I'm the rare Phillies fan who doesn't hate the New York Mets, probably because I live in NYC and I know and like too many people who suffer when the Mets falter. (This didn't make last September's reversal of fortune--when the Phillies roared back from a seven-game deficit with 17 games left to win the NL East by a game--any less sweet, but my joy didn't have that nasty edge to it of reveling in others' pain... the way I do when, say, the Eagles beat the Cowboys, or indeed when the Cowboys fail in any big circumstance.) So I'm not taking particular delight in the mess the Mets seem to be in these days.
There are two related components to their troubles. Most obviously, the team isn't playing well. The Mets enter play tonight a game under .500, in fourth place in the NL East. They're coming off four straight losses in Atlanta and have dropped seven of their last ten. And they're not facing the bad times with unity or resolve: closer Billy Wagner is taking shots at his position-playing teammates (a weird circumstance in itself, sort of like a football kicker calling out the offensive linemen), and manager Willie Randolph got in trouble last week for suggesting that he comes under extra scrutiny in New York City as an African-American manager. He's been backtracking from those comments all week, but they provided another distraction at a time the Mets really didn't need any more.
Yesterday the Mets' best player, 3b David Wright, spoke out:
"I can accept losing," Wright said. "Not easily, but every team loses here and there. But to go out and give the effort we're giving, to go out and lose without a fight ..."
His voice trailed off in much the same way his team has.
"I just don't think we have the fire I would hope we'd have," Wright said.
Standing at his locker, most of his teammates already departed, Wright pointed toward manager Willie Randoph's office, then to the room where the coaches dress.
"The problem," he said, "isn't there or in there. ... The problem is with us, in here."
Without any other pointing, he wondered aloud about the general confidence of a team that now has 22 victories, 22 losses and more problems than solutions. The Mets had been beaten by a team with less talent and, now, with more injured key personnel.
"Losing like this, I hope, would ruin their nights," Wright said of his departed teammates.
He didn't appear to think that it had.
"I want them to take it personally when we lose," he said. "I want them to be ticked off.
"If it was a matter of talent, it'd be different. If we just weren't any good, I could put my head on the pillow at night and sleep. But to got through the motions every night ..."
Tim Kurkjian said last night on ESPN that since the end of May last year--basically a full season's worth of action--the Mets are 76-79, three games under the break-even mark.
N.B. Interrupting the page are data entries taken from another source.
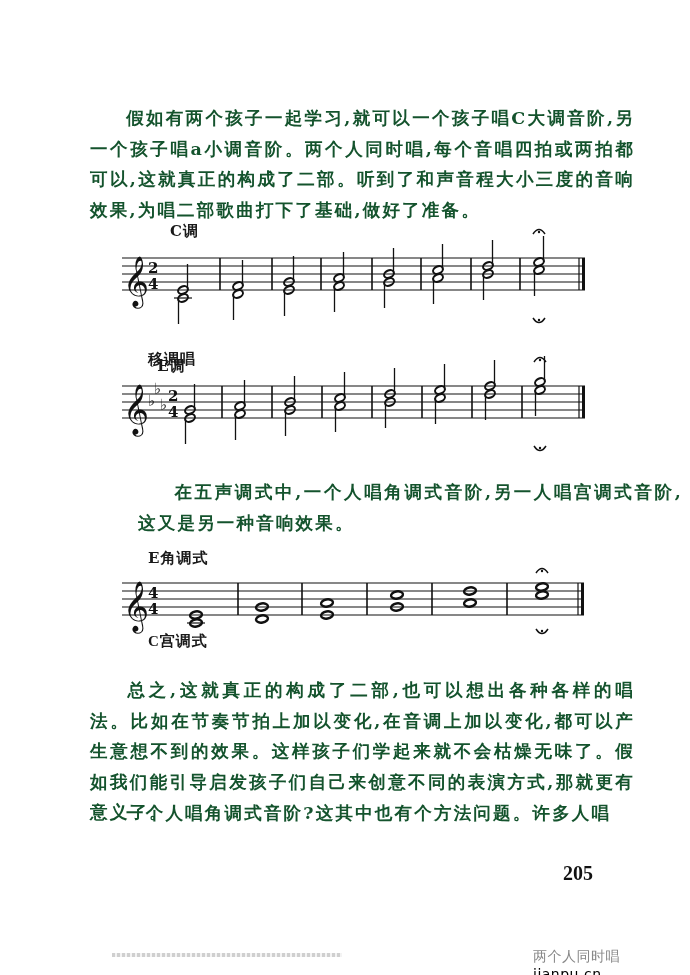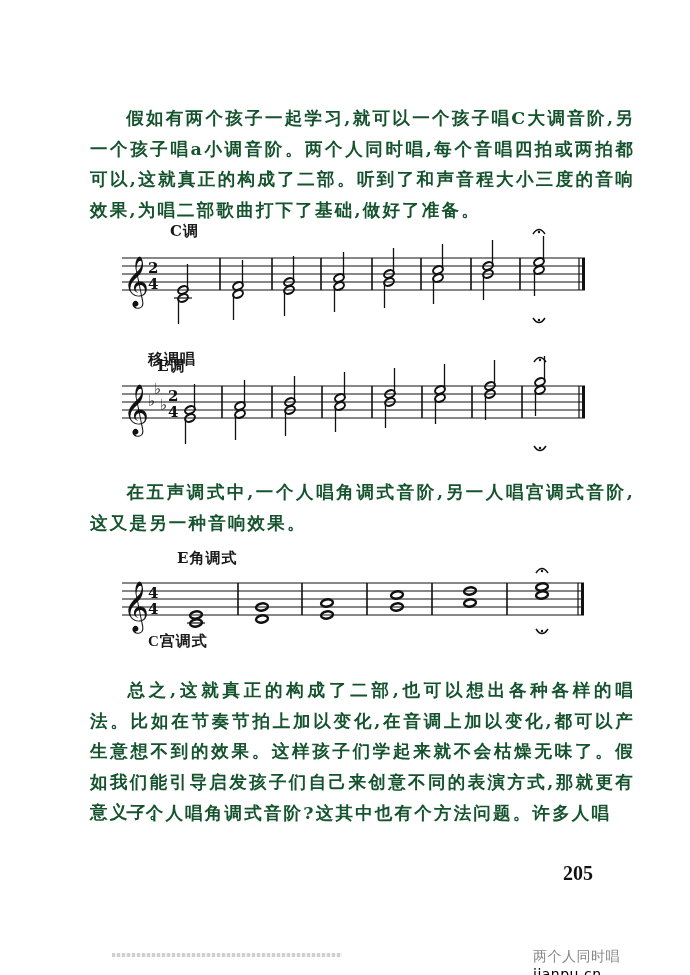--- a/index.html
+++ b/index.html
@@ -25,25 +25,25 @@
   <span class="indent"></span><span>假如有两个孩子一起学习,就可以一个孩子唱C大调音阶,另一个孩子唱a小调音阶。两个人同时唱,每个音唱四拍或两拍都可以,这就真正的构成了二部。听到了和声音程大小三度的音响效果,为唱二部歌曲打下了基础,做好了准备。</span>
 </div>
 
 <div class="label" style="left:143px; top:222px;margin-left:27px;">C调</div>
 
 <div class="label" style="left:148px; top:331px;margin-top:19px;">移调唱</div>
 <div class="label" style="left:150px; top:355px;">
   <span style="font-size:13px; vertical-align:4px;">♭</span><span>E调</span>
 </div>
 
-<div class="para" style="top:477px;">
+<div class="para" style="top:477px;margin-left:48px;">
   <span class="indent"></span><span>在五声调式中,一个人唱角调式音阶,另一人唱宫调式音阶,这又是另一种音响效果。</span>
 </div>
 
-<div class="label" style="left:148px; top:549px;margin-left:29px;">E角调式</div>
+<div class="label" style="left:148px; top:549px;">E角调式</div>
 <div class="label" style="left:148px; top:632px;font-family:Liberation Serif, serif;">C宫调式</div>
 
 <div class="para" style="top:675px;">
   <span class="indent"></span><span>总之,这就真正的构成了二部,也可以想出各种各样的唱法。比如在节奏节拍上加以变化,在音调上加以变化,都可以产生意想不到的效果。这样孩子们学起来就不会枯燥无味了。假如我们能引导启发孩子们自己来创意不同的表演方式,那就更有意义了。</span>
 </div>
 
 <div class="para" style="top:798px;">
   <span class="indent"></span><span>一个人唱角调式音阶?这其中也有个方法问题。许多人唱</span>
 </div>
This suggests pretty conclusively that attitude, fire in the belly, will to win, and other unquantifiable traits don't really explain the club's difficulties. The Mets' lineup is old and, other than Wright, somewhat undermanned, with outfielders Ryan Church and Carlos Beltran the only other dangerous bats this season. Shortstop Jose Reyes, who looked like a superstar in the making a year ago, has been just okay this year. They're in the bottom half of the National League in runs scored, home runs, and on base percentage plus slugging. Age and fragility are issues with the pitching staff as well: number two starter Pedro Martinez has made just one injury-shortened start since 2006, and number five Orlando Hernandez hasn't yet pitched this season. These were problems for the Mets when they blew their big lead over the Phillies late last season, and despite adding the outfielder Church and a legitimate ace in Johan Santana, they remain problems.
It's difficult to look good when you're losing. With their failure to meet expectations and clubhouse dysfunction--deepened, perhaps, by a rumored divide between Hispanic players and whites--the 2007-2008 Mets somewhat resemble the club's teams from the early 1990s, when a high-priced roster couldn't get its act together and the team stumbled to disappointing sub-.500 finishes. But it also wouldn't entirely shock me if these Mets follow the path laid out by their 1999 predecessors. That team sat at 27-28 on June 5, six games out of first, after an eight-game losing streak; a couple coaches got fired, and manager Bobby Valentine was rumored to be in big trouble. Then the Mets won 40 of their next 55 games, finished at 97-66 after beating Cincinnati in a one-game elimination contest for the wild-card berth, and won a playoff series before falling to the Braves.
So my phellow Phils phans shouldn't dance on their grave quite yet.